The author presents the case of a patient she calls "Jeanette" and says she "undoubtedly would fit" the criteria for clinical depression, and who of course had not responded to antidepressants. Well, maybe she fits the criteria, but it sounds like the author does not know. Did she or didn't she? I would bet not.

Then there are the side issues of the effects of diet and TV/video game violence, in which the author's standards for good research go out the window. For example, she mentions uncritically one researcher at the Mayo clinic who "speculates" about the reasons why gluten intolerance may have increased in the last few decades. Even mentioning this without any disclaimers makes a mockery of her legitimate criticisms of ADHD "research."

Focusing on these side issues diverts attention away from the main issue - family behavior - every bit as much as pretending that all behavior problems are evidence of a brain disease.
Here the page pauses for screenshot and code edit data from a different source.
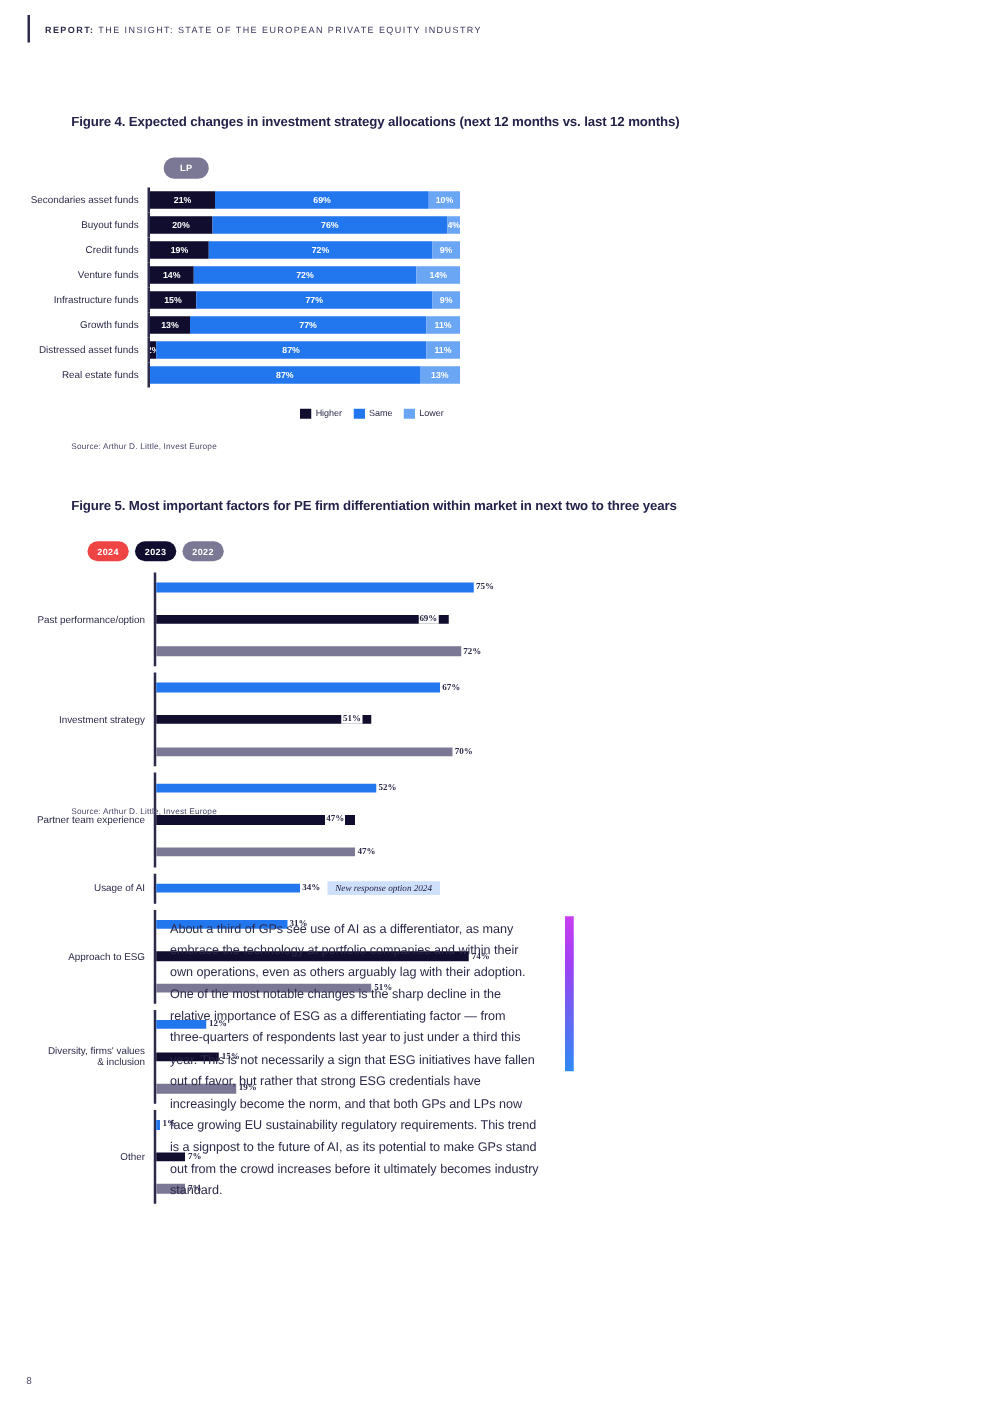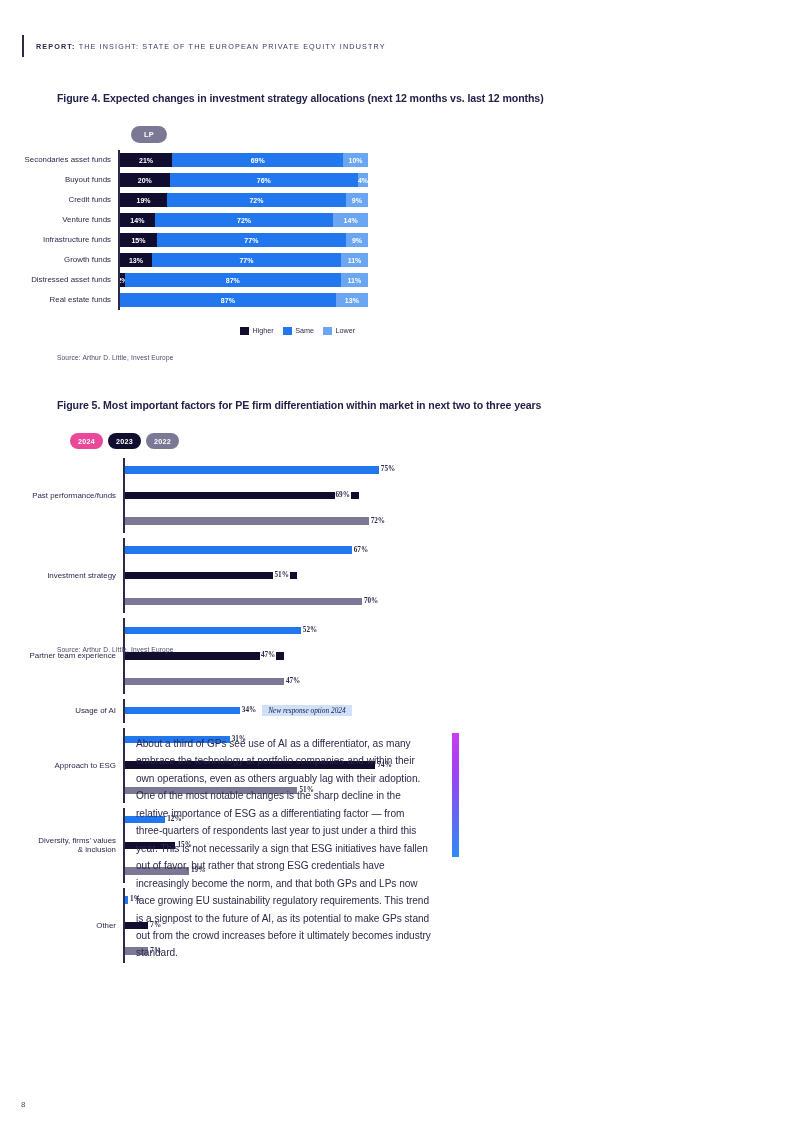"REPORT: THE INSIGHT: STATE OF" .page-header { margin-top: 23px -> none }
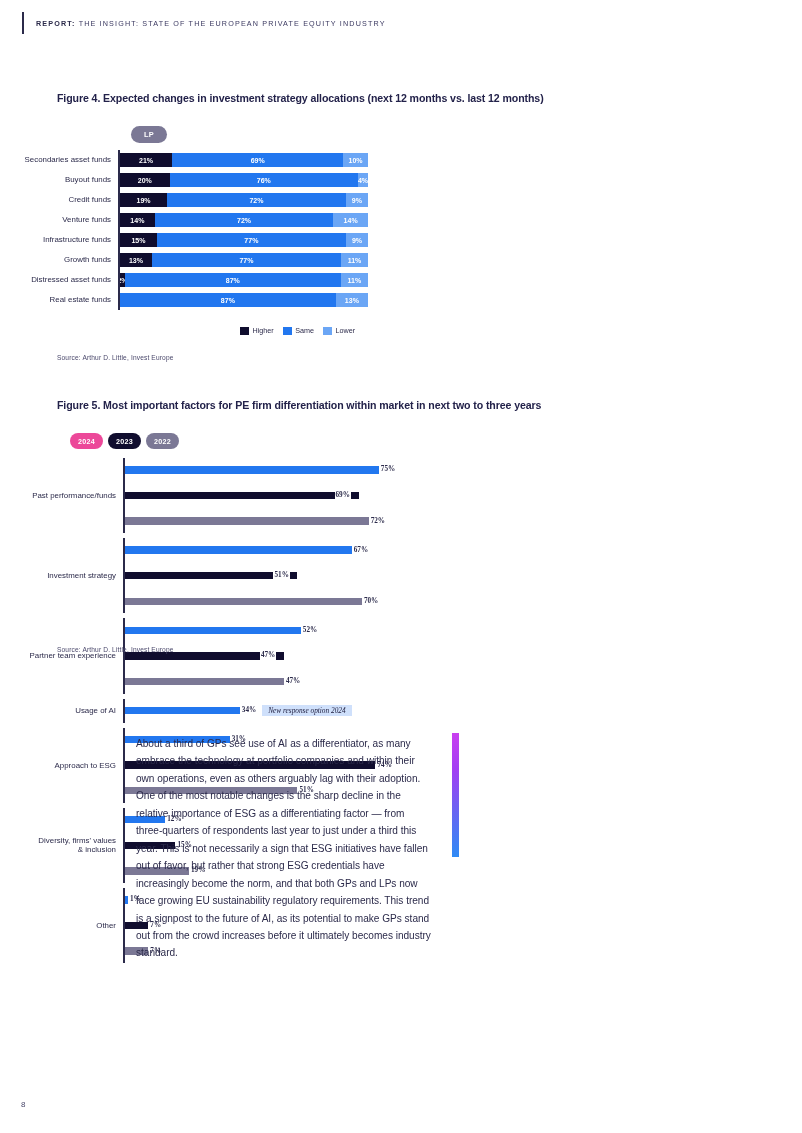"2024" div.pill { background: #ec4899 -> #ef4444 }
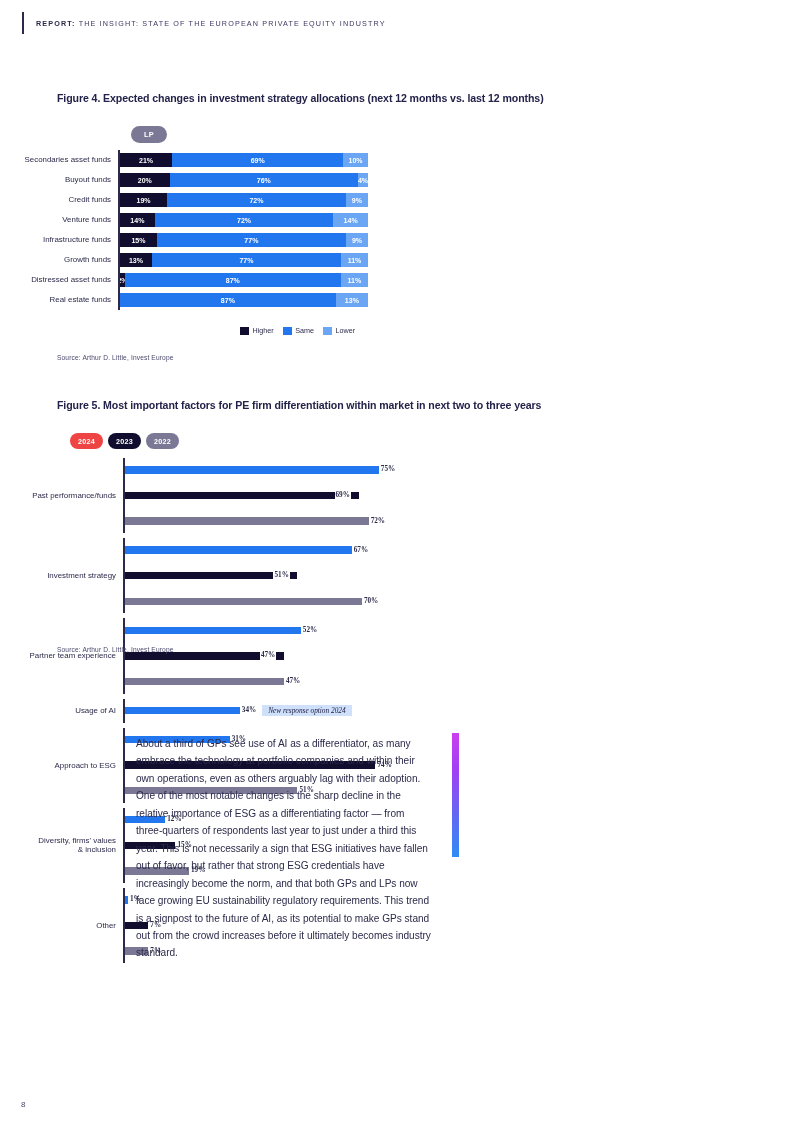"Past performance/funds" div.f5-label { text: performance/funds -> performance/option }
Doing so takes parents of the hook, which according to the rest of the book, is highly counterproductive.

With studies about food dyes causing attention problems, according to most observers, at best they provide limited and somewhat questionable evidence that some synthetic colors and sodium benzoate may have a small effect on activity and attention in some children. And when that happens, it might be because of other medical reactions to specific foods. When someone feels sick, they don't pay attention so well. So maybe it's a metaphorical tummy ache and not the food dyes per se which are causing problems.

The real reason some kids may seem to improve dramatically with dietary changes is that the parents have finally begun to set limits on their children about what they can and cannot eat, instead of letting them pig out on anything they want to. Again, eating a lot of junk food can make you feel poorly, and that would have nothing to do with particular foods being a proximal "cause" of ADHD-like behavior. The author herself correctly points out that lack of structure and discipline can lead children to become "infant kings" who throw tantrums when they don't get their way.

As further evidence of this point, a recent study found that 15 percent of parents in one sample said that their two-year-olds are coffee drinkers! Again, coffee is probably not good for toddlers, but it is the lack of discipline and attention by the parents that is the much bigger problem.

As to television and video games, the issue is similar. Many parents these days are allowing their kids to stay up all hours of the night looking at screens. The combination of sleep deprivation and lack of discipline is more than enough to account for the behavior problems consistent with what passes as ADHD these days. The content of the programming is only relevant in one way: the level of stimulation. 

The author points out that one study pointed out that children watching Spongebob Squarepants on television did worse immediately afterwards on attention and memory testing than if they watched PBS. Well, that is very most likely a temporary effect of the cartoon being much more exciting than the other show. That doesn't mean than watching Spongebob is inherently bad for kids. 

In fact, as I described in a previous post, much of the research on violence on television measures thoughts and impulses immediately following the show, and there is not a shred of evidence that kids who watch these shows become psychopaths just from watching them. I mean, while I was reading A Tale of Two Cities I thought more about the French Revolution afterwards. That did not cause me to then rush out and get a degree in history with a concentration on France in the 19th century.

I do have to give the author of this book kudos, however, for taking her life in her hands by recommending that children be allowed to walk to school.